Pressefreiheit auf der Krim: Berufsverbot für Kritiker
Mykola Semena hat jahrzehntelang als Journalist auf der Krim gearbeitet. Nach der russischen Annexion durfte er das nicht mehr.
Mit einer großen Kamera vor der Brust steht Mykola Semena an einem Dienstag in Kiew in der Nähe der Roten Universität am Denkmal des Nationaldichters Taras Schewtschenko. Er beobachtet eine Kundgebung zum Thema Krim. Eigentlich nichts Besonderes für einen Journalisten von der Krim.
Doch für Semena ist es ein Event, dass er wieder seinem Beruf nachgehen kann. Bis Ende 2019 hatte der Mann, der seit 50 Jahren Journalist ist und über 30 Jahre auf der Krim gelebt hatte, Berufsverbot. Mit diesem war er belegt worden, weil er über das berichtet hatte, was in seiner Heimat, der Halbinsel Krim, geschieht. Schon im Frühjahr 2014 war das aber nicht mehr so möglich wie vorher. Was Semena vor Ort gesehen hatte, war nicht das, was die russischen Medien berichteten.
Er sah, wie Personen, die sich für den Verbleib der Krim bei der Ukraine ausgesprochen hatten, mit Gewalt von Angehörigen der „Selbstverteidigung der Krim“ aus Veranstaltungen gedrängt wurden. Oder er hatte von russischen Sondereinheiten erfahren, die auf Schiffen der Schwarzmeerflotte, in Kirchen und Sanatorien versteckt, in ziviler Kleidung auf Veranstaltungen für die Angliederung an Russland agitiert hatten.
Unter russischer Herrschaft wurde Semena seine Arbeit erschwert. Mit Pseudonymen bemühte er sich um Unauffälligkeit. Doch man hatte ihn bemerkt. Am 19. April 2016 machten die russischen Behörden bei ihm eine Haussuchung. Sie fanden einen Text, in dem sich Semena für den Verbleib der Krim bei der Ukraine ausspricht. Beschuldigt wurde er dann damit, die territoriale Integrität Russlands verletzt zu haben.
Kritik am Verstoß gegen internationales Recht
Vergeblich hatte er bei den Verhandlungen 2017 und 2018 versucht, das Gericht davon zu überzeugen, dass die Angliederung der Krim an Russland nicht nur internationalem Recht widersprach, sondern auch russischem Recht und bilateralen Verträgen Russlands mit der Ukraine. Man verurteilte ihn im September 2017 zu einer zweieinhalbjährigen Bewährungsstrafe und einem dreijährigen Berufsverbot.

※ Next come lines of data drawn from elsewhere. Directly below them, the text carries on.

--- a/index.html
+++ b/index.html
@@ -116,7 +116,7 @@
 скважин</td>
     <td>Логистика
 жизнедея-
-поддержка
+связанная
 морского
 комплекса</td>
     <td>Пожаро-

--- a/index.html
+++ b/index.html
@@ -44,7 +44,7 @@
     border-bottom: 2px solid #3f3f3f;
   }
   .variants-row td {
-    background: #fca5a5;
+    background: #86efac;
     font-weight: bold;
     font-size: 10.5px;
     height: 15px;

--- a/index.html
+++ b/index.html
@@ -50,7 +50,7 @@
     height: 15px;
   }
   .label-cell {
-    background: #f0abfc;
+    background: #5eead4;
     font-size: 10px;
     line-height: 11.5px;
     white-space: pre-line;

Von da an tauchten regelmäßig Bewährungsbeamte in der Wohnung von Semena auf, befragten auch dessen Nachbarn, ob er trinke und gewalttätig sei. Ein Jahr nach dem Urteil wurde das dreijährige Berufsverbot auf zwei Jahre reduziert. Ende 2019 wurde die Bewährungsstrafe aufgehoben, am 18. Februar 2020 konnte Semena ungehindert nach Kiew reisen.
Der Zustand der Medien auf der Krim sei heute beklagenswert, sagt Semena der taz. Diese seien nur noch Propagandainstrumente der russischen Behörden. Ukrainische Sender und Zeitungen seien systematisch verdrängt worden.

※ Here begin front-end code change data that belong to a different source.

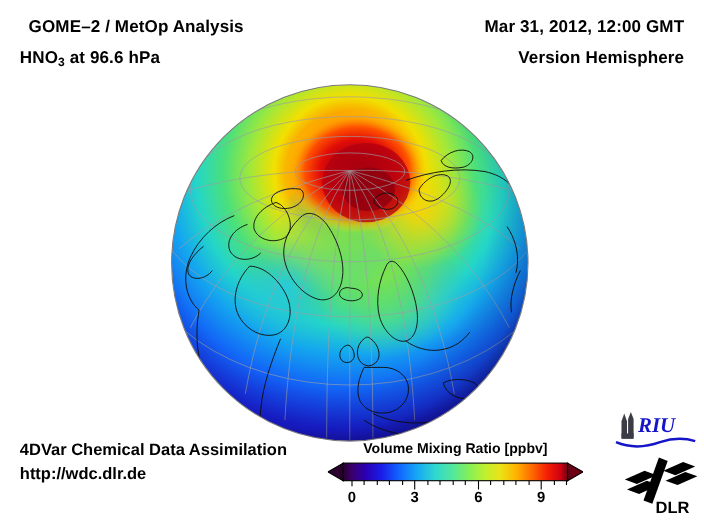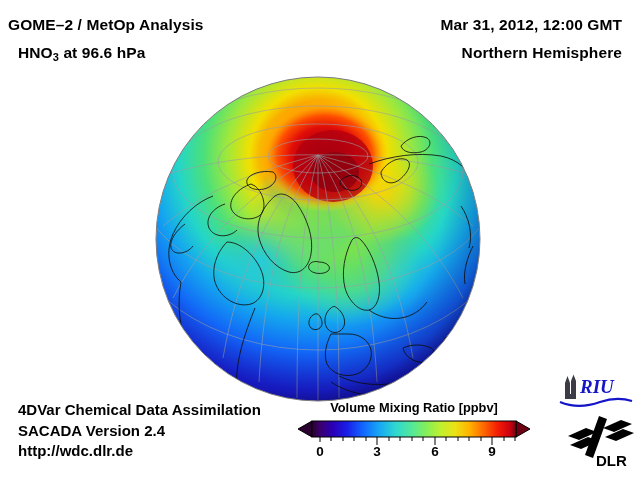--- a/index.html
+++ b/index.html
@@ -24,7 +24,7 @@
     white-space: nowrap;
     letter-spacing: 0.1px;
   }
-  #title-line1 { left: 8px;  top: 16px; font-size: 15.5px; }
+  #title-line1 { left: 26px;  top: 16px; font-size: 15.5px; }
   #title-line2 { left: 18px;  top: 44px; font-size: 15.5px; }
   #title-line2 sub { font-size: 11px; vertical-align: baseline; position: relative; top: 3px; }
 

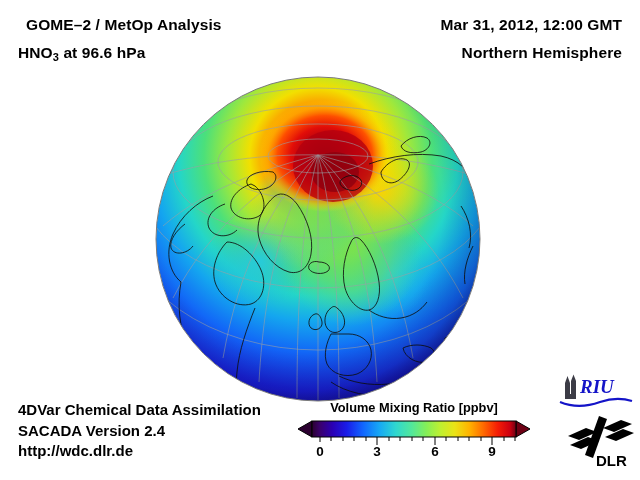--- a/index.html
+++ b/index.html
@@ -116,7 +116,7 @@
   </div>
 
   <div class="hdr" id="date-line">Mar 31, 2012, 12:00 GMT</div>
-  <div class="hdr" id="hemi-line">Northern Hemisphere</div>
+  <div class="hdr" id="hemi-line">Version Hemisphere</div>
 
   <div id="globe-wrap">
     <svg id="globe-svg" viewBox="0 0 326 326">

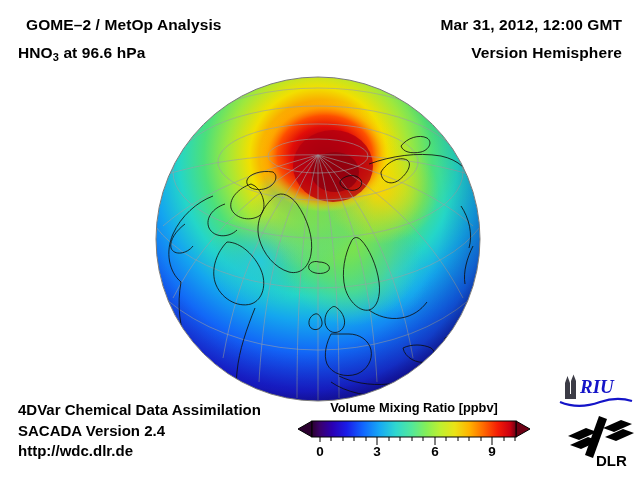--- a/index.html
+++ b/index.html
@@ -283,7 +283,6 @@
 
   <div id="footer-block">
     <div>4DVar Chemical Data Assimilation</div>
-    <div>SACADA Version 2.4</div>
     <div>http://wdc.dlr.de</div>
   </div>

geboren 1950 im Norden der Ukraine, zog 1982 auf die Krim. Er arbeitete für die Tageszeitung Iswestija und als Korrespondent für die Kiewer Zeitungen Dserkalo Tischnja („Wochenspiegel“) und Den („Der Tag“).
Konnte man vor der Annexion in den Kiosken der Krim noch die Zeitungen kaufen, die es auch in Kiew gibt, sind heute ukrainische Zeitungen auf der Krim verboten. Nachdem er eine Zeit lang über eine Spedition Zeitungen aus Kiew erhalten hatte, seien diese Sendungen von den russischen Behörden beschlagnahmt worden.
Menschenrechtslage katastrophal
Heute, so weiß er von Kollegen, die noch auf der Krim arbeiten, sitze in jeder Redaktion ein Angehöriger des russischen Inlandsgeheimdienstes FSB, der darüber wache, dass auch das Gewünschte veröffentlicht werde. Und den Redaktionen lägen Listen mit Personen vor, über die man nur positiv berichten dürfe, aber auch schwarze Listen mit Personen, über die nicht oder nur negativ berichtet werden dürfe.
Typisch für die Medien der Krim heute sei, so Semena, dass diese vor allem das Futur liebten: Gerne berichteten sie über Schulen und Straßen, die es in Zukunft geben würde. „Aber Pläne können doch keine Nachrichten sein“, sagt Semena.
Menschenrechtlich sei die Situation auf der Krim derzeit ebenso katastrophal. Semena erinnert an den proukrainischen Aktivisten Reschat Ametow, der 2014 im Vorfeld des Referendums für den Verbleib bei der Ukraine demonstriert hatte, dann von Uniformierten entführt und wenig später mit Spuren von Folter tot aufgefunden worden war. Dieser sei nicht der einzige proukrainische Aktivist auf der Krim, der in den letzten Jahren spurlos verschwunden sei.